The Irish Medical Organisation has condemned the HSE for what it claims is the poor treatment of junior hospital doctors recruited from India and Pakistan.

The union says it is aware of a number of doctors who have completed all necessary requirements to work in Ireland and are still not working nearly three months on.

The IMO says the doctors are "vulnerable, fearful and have no trust in anyone".

It says the issue is a humanitarian matter and internationally the HSE is bringing shame on Ireland.

The IMO says the doctors left the country, their families and jobs to come to Ireland to work and have been 'left in complete darkness as to what is happening'.

It also says the HSE should adopt the World Health Organisation's voluntary global code on ethical recruitment, which discourages countries from actively recruiting from poor countries facing critical staff shortages.

The HSE has responded saying 180 doctors from India and Pakistan have been registered with the Medical Council and have taken up their posts in Irish hospitals.

Around 280 were recruited for 190 vacancies in July.

The HSE said that the surplus of doctors recruited from India and Pakistan will help alleviate roster pressures and vacancies that would normally be filled by locums.

The HSE has said it is conscious that the duration and complexity of the registration process for the new division has led to frustration for some of the doctors who moved to Ireland to take up posts.

It said it was actively supporting doctors to ensure that they can get registered as quickly as possible with the Medical Council.

During the pre-registration period, the HSE has reimbursed travel costs to Ireland and provided accommodation and food for these doctors.

The Medical Council said: "Further information essential to the registration process is being submitted on an ongoing basis by both candidate doctors and the HSE and is being reviewed as a matter of priority."

The Medical Council said that there are 25 cases where the HSE has not provided the necessary declarations for doctors who came from India and Pakistan to be cleared to work here.

The Council said exams concluded in mid August and the HSE did not say at that stage that extra candidates would arrive here.

It also said the timelines for the registration of doctors recruited from India and Pakistan have been dictated by the HSE and candidate doctors.

It said there were also approximately ten cases where doctors have yet to provide the necessary documentation regarding training.

The seven exams organised to date were sat by 266 doctors and 30 failed.

The Council said it would stage more exams in agreement with the HSE.
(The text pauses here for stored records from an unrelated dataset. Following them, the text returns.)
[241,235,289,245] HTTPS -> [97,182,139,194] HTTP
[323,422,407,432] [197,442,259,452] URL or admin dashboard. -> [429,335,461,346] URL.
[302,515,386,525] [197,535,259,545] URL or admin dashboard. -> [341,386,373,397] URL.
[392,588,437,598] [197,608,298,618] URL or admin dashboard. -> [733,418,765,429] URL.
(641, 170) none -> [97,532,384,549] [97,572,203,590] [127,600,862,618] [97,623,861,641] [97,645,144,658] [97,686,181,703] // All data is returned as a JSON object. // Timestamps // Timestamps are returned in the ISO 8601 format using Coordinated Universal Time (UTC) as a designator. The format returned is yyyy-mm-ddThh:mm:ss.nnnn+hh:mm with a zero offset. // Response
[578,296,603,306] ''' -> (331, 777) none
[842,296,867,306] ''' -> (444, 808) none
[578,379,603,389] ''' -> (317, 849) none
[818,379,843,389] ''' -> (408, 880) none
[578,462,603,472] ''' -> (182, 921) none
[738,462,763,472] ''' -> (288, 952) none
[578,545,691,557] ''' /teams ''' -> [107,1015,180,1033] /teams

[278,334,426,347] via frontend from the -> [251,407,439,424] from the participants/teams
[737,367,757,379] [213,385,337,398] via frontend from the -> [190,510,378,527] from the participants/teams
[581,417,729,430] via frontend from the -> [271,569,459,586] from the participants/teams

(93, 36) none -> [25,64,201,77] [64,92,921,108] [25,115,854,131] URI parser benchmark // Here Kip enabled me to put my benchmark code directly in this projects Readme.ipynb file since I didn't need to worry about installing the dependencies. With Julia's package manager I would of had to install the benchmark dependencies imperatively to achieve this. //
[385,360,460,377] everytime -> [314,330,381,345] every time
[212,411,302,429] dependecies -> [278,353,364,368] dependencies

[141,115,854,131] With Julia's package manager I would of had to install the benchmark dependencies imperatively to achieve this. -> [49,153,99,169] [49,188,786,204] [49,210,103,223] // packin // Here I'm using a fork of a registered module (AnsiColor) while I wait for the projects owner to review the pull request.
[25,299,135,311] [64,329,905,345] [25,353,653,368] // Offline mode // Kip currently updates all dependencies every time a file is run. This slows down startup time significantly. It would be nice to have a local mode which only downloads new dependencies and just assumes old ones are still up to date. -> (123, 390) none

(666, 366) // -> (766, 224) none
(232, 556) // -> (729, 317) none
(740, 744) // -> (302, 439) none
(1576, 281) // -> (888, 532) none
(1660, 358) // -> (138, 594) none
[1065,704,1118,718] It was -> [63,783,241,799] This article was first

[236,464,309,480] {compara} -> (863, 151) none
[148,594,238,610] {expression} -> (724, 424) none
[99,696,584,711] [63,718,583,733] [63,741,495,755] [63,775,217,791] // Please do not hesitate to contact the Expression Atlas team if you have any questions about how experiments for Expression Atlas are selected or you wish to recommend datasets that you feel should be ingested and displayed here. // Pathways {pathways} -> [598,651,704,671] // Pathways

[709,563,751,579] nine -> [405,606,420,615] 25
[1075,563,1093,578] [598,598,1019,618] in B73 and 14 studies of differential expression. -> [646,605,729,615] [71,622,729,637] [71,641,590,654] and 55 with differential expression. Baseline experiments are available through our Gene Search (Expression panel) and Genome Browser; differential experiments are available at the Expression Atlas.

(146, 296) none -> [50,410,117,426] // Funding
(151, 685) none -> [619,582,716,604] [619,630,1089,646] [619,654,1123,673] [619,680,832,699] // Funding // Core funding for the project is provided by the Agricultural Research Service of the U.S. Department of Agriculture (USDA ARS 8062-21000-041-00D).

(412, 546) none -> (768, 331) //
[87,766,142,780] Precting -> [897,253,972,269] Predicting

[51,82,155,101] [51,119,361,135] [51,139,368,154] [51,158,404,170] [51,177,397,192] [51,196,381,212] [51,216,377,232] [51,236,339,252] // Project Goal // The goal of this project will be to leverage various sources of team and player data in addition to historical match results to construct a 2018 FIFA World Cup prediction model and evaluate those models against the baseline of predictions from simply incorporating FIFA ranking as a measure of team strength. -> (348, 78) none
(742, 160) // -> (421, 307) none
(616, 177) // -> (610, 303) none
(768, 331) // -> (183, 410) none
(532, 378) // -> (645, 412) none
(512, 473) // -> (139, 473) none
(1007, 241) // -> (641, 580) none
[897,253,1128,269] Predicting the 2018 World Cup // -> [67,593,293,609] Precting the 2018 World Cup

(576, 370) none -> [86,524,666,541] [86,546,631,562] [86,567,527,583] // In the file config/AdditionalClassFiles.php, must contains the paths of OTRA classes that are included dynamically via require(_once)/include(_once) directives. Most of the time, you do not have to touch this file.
But it has strongly advised doctors against arriving here before they have completed the first two stages of the registration process. These are: firstly, the HSE providing the necessary declaration, proposing a doctor for a specific post and secondly, provision of proof of qualifications and employment history.

After these steps are completed, candidate doctors then sit the clinical competence exam.

Indian doctor feels 'drained out'

An Indian doctor, who was recruited last December to come to Ireland, has told RTÉ News he feels "drained out financially, emotionally and socially".

After coming to Ireland in August, he and colleagues are still not working.

The doctor, who did not wish to be identified, said he was getting food and accommodation, but there were other costs he had to carry.

He said what had happened was not a proper way for a civilised and developed country such as Ireland to treat people.

He said he had resigned from a secure job in India to come to Ireland and had a young family at home.

He had responded to a HSE advertisement in December 2010 in India and did an interview there in early May.

The junior doctor said things that were promised did not come to pass when he arrived in Ireland, including pay levels.

Some doctors who were not working had to "walk to the local hospital in the rain" so they could eat in the canteen.

The doctor said that some other colleagues were in Ireland for two months and were still not working.

"I don't know when I will work," he added.